- Required work:
Drop every picture, then print the rest of the listing exactly as given.

- Dataset content:

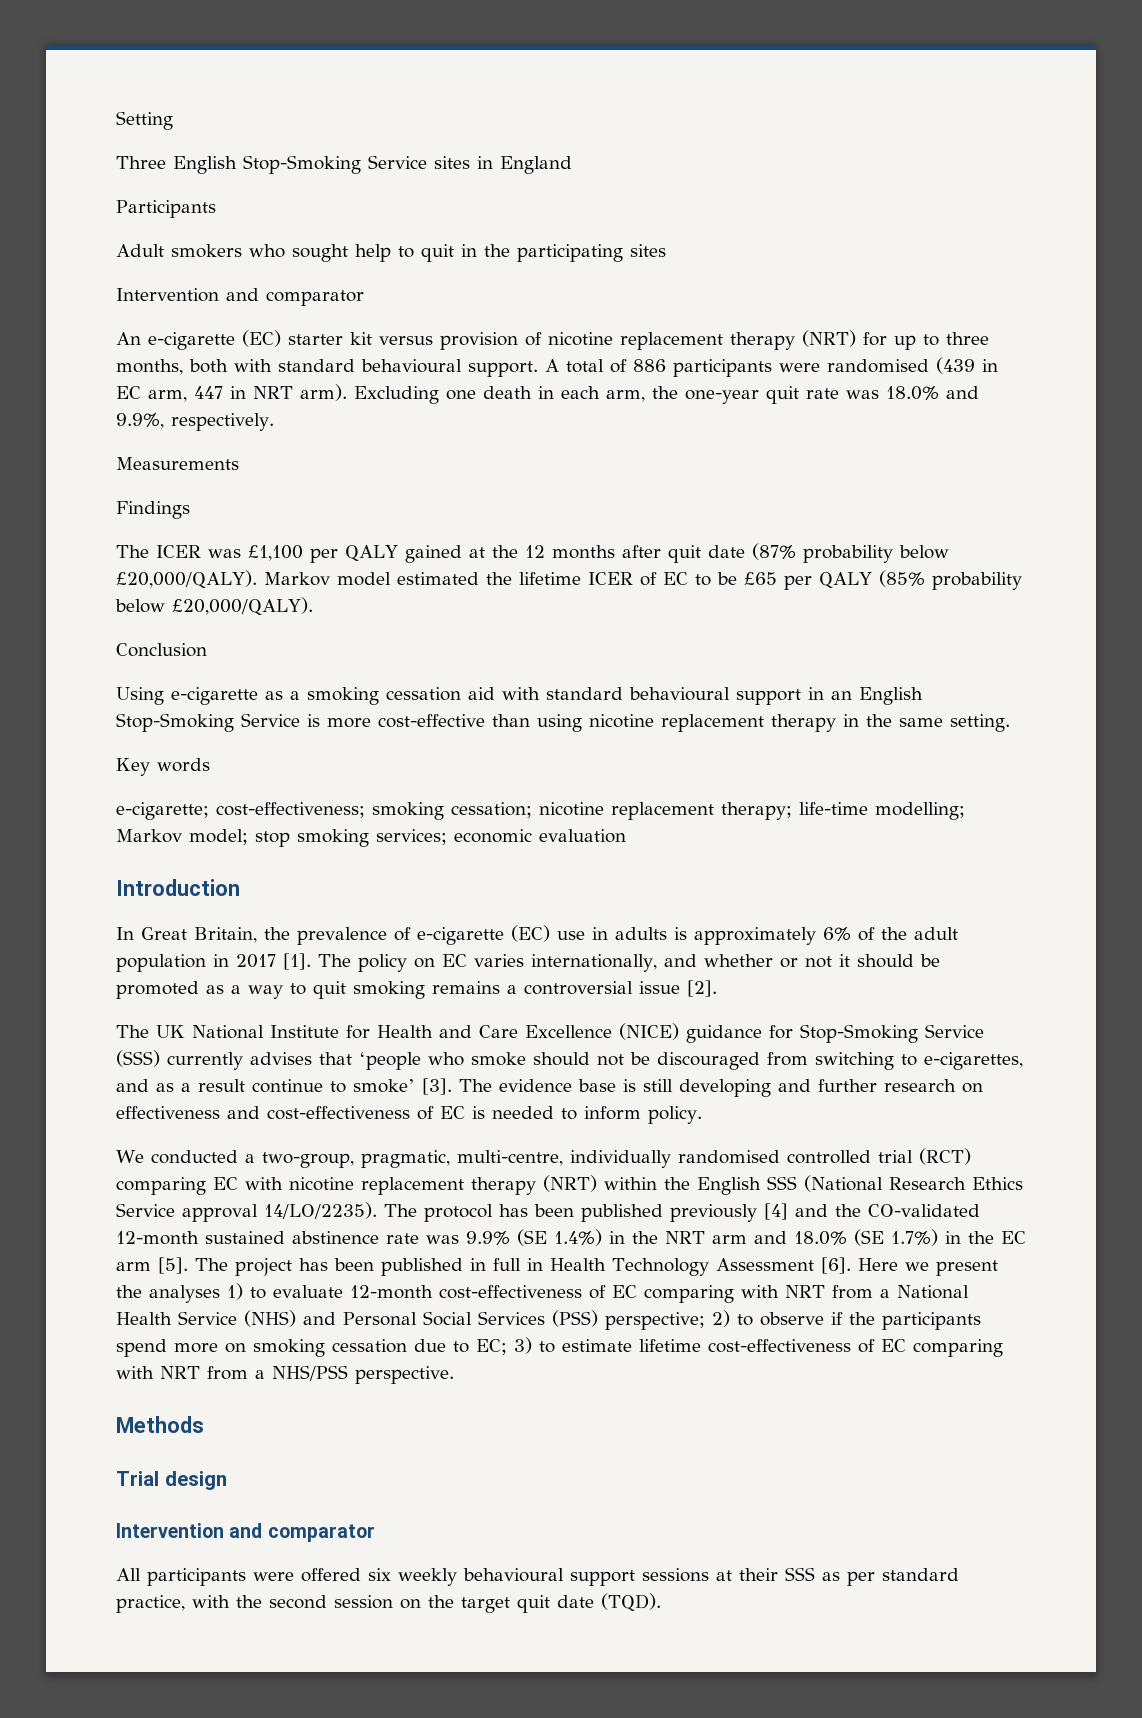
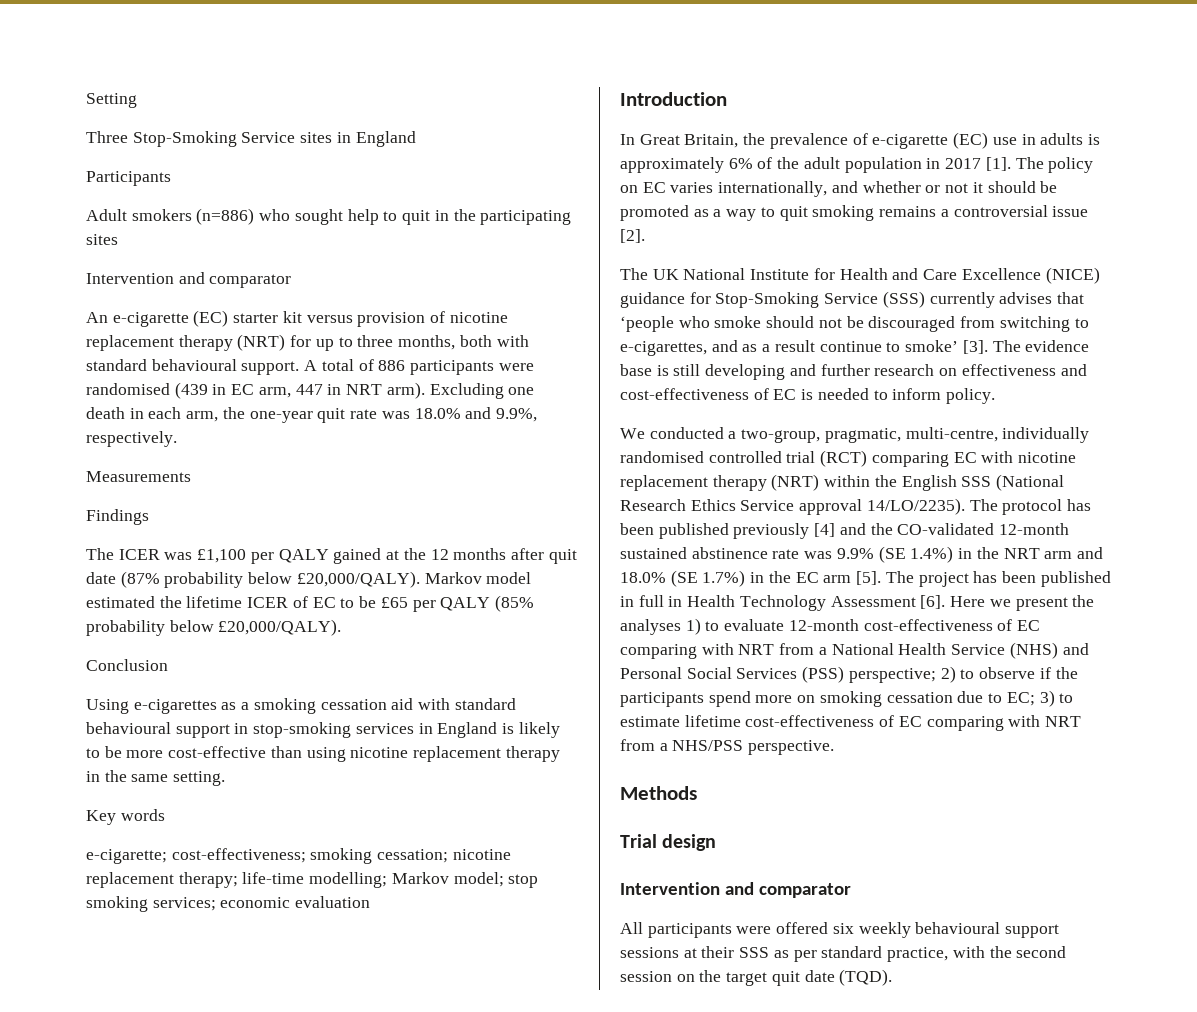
- Three English Stop-Smoking Service sites in England
+ Three Stop-Smoking Service sites in England
- Adult smokers who sought help to quit in the participating sites
+ Adult smokers (n=886) who sought help to quit in the participating sites
- Using e-cigarette as a smoking cessation aid with standard behavioural support in an English Stop-Smoking Service is more cost-effective than using nicotine replacement therapy in the same setting.
+ Using e-cigarettes as a smoking cessation aid with standard behavioural support in stop-smoking services in England is likely to be more cost-effective than using nicotine replacement therapy in the same setting.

- Solved exercise:
- Three English Stop-Smoking Service sites in England
+ Three Stop-Smoking Service sites in England
- Adult smokers who sought help to quit in the participating sites
+ Adult smokers (n=886) who sought help to quit in the participating sites
- Using e-cigarette as a smoking cessation aid with standard behavioural support in an English Stop-Smoking Service is more cost-effective than using nicotine replacement therapy in the same setting.
+ Using e-cigarettes as a smoking cessation aid with standard behavioural support in stop-smoking services in England is likely to be more cost-effective than using nicotine replacement therapy in the same setting.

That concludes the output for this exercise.